The Seven Deadly Sins of Perl

                           by Tom Christiansen
                            advocatus diaboli

----------------------------------------------------------------------------

Back in the Perl4 days I made a list of the greatest ``gotchas'' in Perl.
Almost all of those have been subsequently fixed in current incarnations of
Perl, some to my deep and abiding amazement. In that same spirit, here's of
my current list of what's--um... let's be charitable and just say
``suboptimal'' in Perl from a reasonably serious programming languages
design point of view. I believe these are real gotchas, and not always
obvious. A few of these are fixable through programming rigor; a few of them
are rumored to be fixed in Larry's own copy of 5.002 :-); but a few are
simply inherent design decisions that quite possibly cannot be solved
without breaking what the language is, much as csh's design flaws cannot be
solved.

Of course, for many many kinds of apps, there's also so very much more
that's right with Perl to make it not only a reasonable but often even the
the best choice from what's in the field today. I'm just trying to provide
perspective here; think of it as eventual updates for the Perltrap podpage.

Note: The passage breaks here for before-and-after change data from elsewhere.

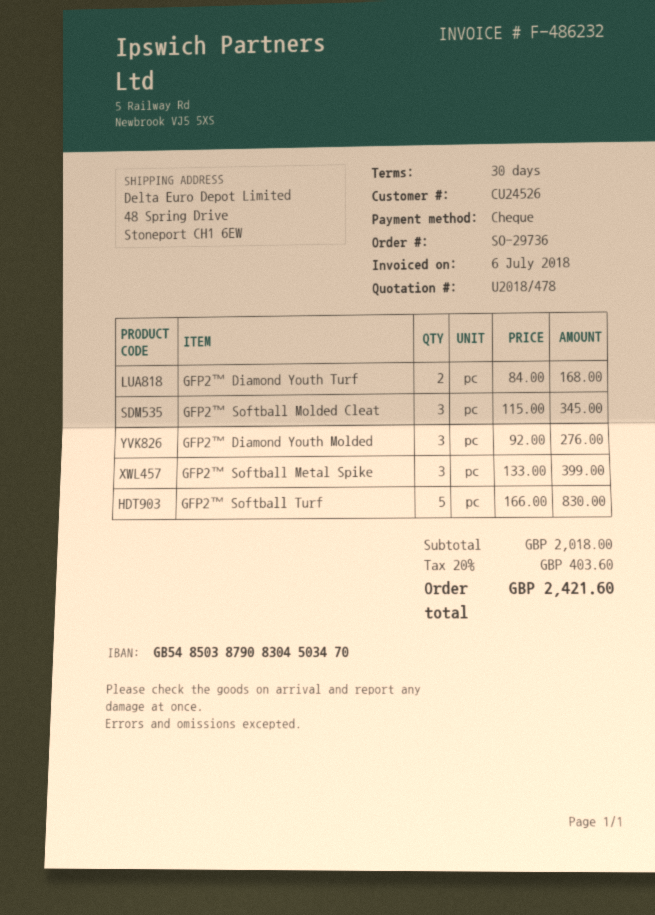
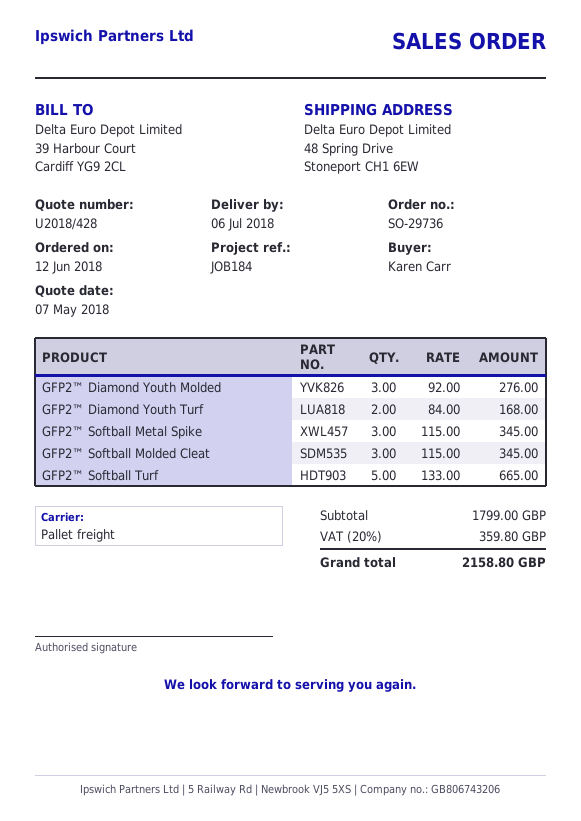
quote number: U2018/478 -> U2018/428
GFP2™ Softball Metal Spike: 3 x 133.00 = 399.00 -> 3 x 115.00 = 345.00
GFP2™ Softball Turf: 5 x 166.00 = 830.00 -> 5 x 133.00 = 665.00
subtotal: 2018.00 -> 1799.00
tax: 20% = 403.60 -> 20% = 359.80
total: 2421.60 -> 2158.80

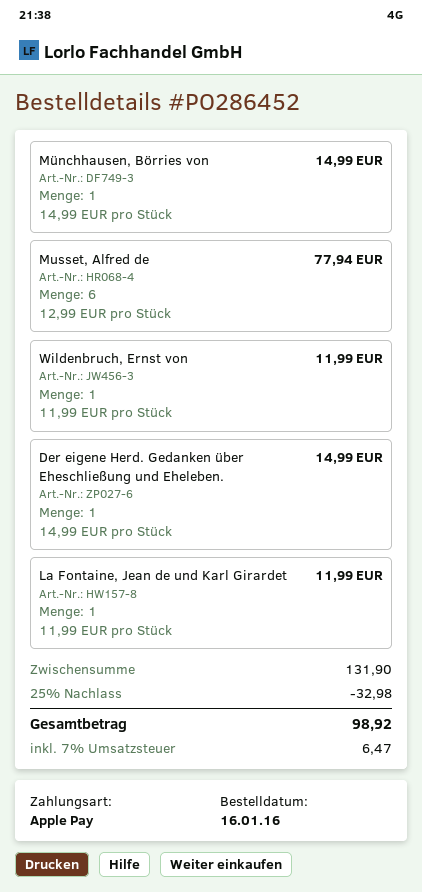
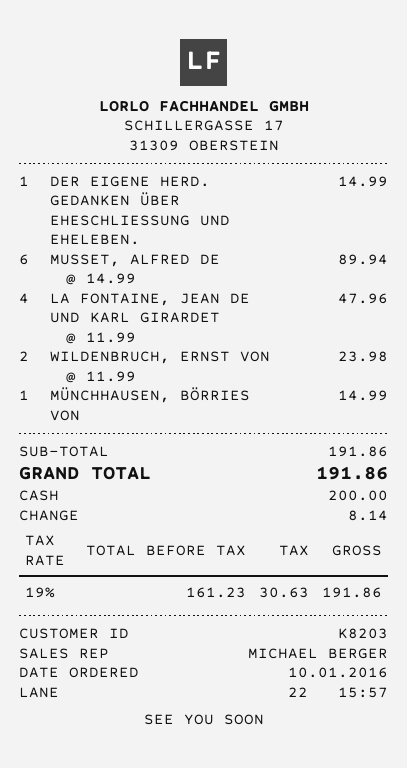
order date: 2016-01-16 -> 2016-01-10
payment method: Apple Pay -> cash
Musset, Alfred de: 6 x 12.99 = 77.94 -> 6 x 14.99 = 89.94
Wildenbruch, Ernst von: 1 x 11.99 = 11.99 -> 2 x 11.99 = 23.98
La Fontaine, Jean de und Karl Girardet: 1 x 11.99 = 11.99 -> 4 x 11.99 = 47.96
subtotal: 131.90 -> 191.86
discount: 25% = 32.98 -> none
tax: 7% = 6.47 -> 19% = 30.63
total: 98.92 -> 191.86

1. Implicit Behaviours and Hidden Context Dependencies

Functions overload only on return type rather than parameter type, which is
always implicit and while inferrible by the language. This is often a
shocking and terrible surprise to the programmer who doesn't have their
fingers in Perl code all day every day. Type conversions (of non-reference
types) are silent and deadly, especially between aggregates and scalars.
They are hard for many to predict. The presence of subobvious default
behaviours of various functions, and the inability to turn this off is too
surprising, and more than somewhat dangerous.

2. To Paren || !To Paren?

That adding or not adding parens should have the strong potential for
semantic changes instead of merely grouping is hard to fathom. Sometimes
you're damned if you do, damned if you don't. By allowing but not requiring
parens in almost all situations, people are confused by whether they should
put them in, and deeply disturbed when doing or not can radically alter
their program's behaviour. This is especially annoying in trying to figure
out how to get regexps to return what they match.

3. Global Variables

There's no mandatory enforcement of declaration or detection of fully global
variables, this can cause very difficult to detect program errors. Implicit
use $_ is one of the classics, causing functions way up the stack to
mysterious fail. There's no use strict globals or some such to force
declaration even of exportable module-level globals. There's no way to have
lexically-scoped pre-defined file-handles or built-in variables (like $_,
$?, etc), and the dynamically-scoped versions are confusing to programmers
of traditional languages.

4. References vs Non-References

Although introducing references in v5 was a critical step, by keeping
backwards compatibility with older v4 code, the legacy code and basic system
still uses too many types and ensuing confusions. That means people are
still confused about $ vs. @ vs. %. In particular, they expect things that
work on arrays or hashes to transparently work on references to the same, or
vice versa. This shows up when folks try to work out complex data
structures.

5. No Prototypes

Not having prototypes (function signatures) makes it impossible to create
one's own functions that exactly duplicate builtins, as well as making
static analysis of errors difficult. Even if you introduce prototypes for
normal functions, how does this extend to user-defined object classes and
methods? How do you prototype return values?

6. No Compiler Support for I/O or Regexp Objects

The I/O system's use of barewords is unclean and unpleasant, as there isn't
really good compiler-aware support for i/o handles. The open() interface and
friends must be entirely redone, preferably into an o-o paradigm, but
without breakin old code. The regexp system is likewise archaic: since
there's no real compiler support for compiled regexps, you either get very
poor performance or else opaque hacks to work around it.

7. Haphazard Exception Model

There's no standard model or guidelines for exception handling in libraries,
modules, or classes, which means you don't know what to trap and what not to
trap. Does a library throw an exception or does it just return false? Even
if it does, there is no standard nomenclature for exceptions, so it's hard
to know how, for example, to catch all numeric exceptions, all i/o
exceptions, etc. People mistakenly use eval $str for both code-generation
and exception handling, thus not only delaying errors until run-time but
also standing a good chance of losing them.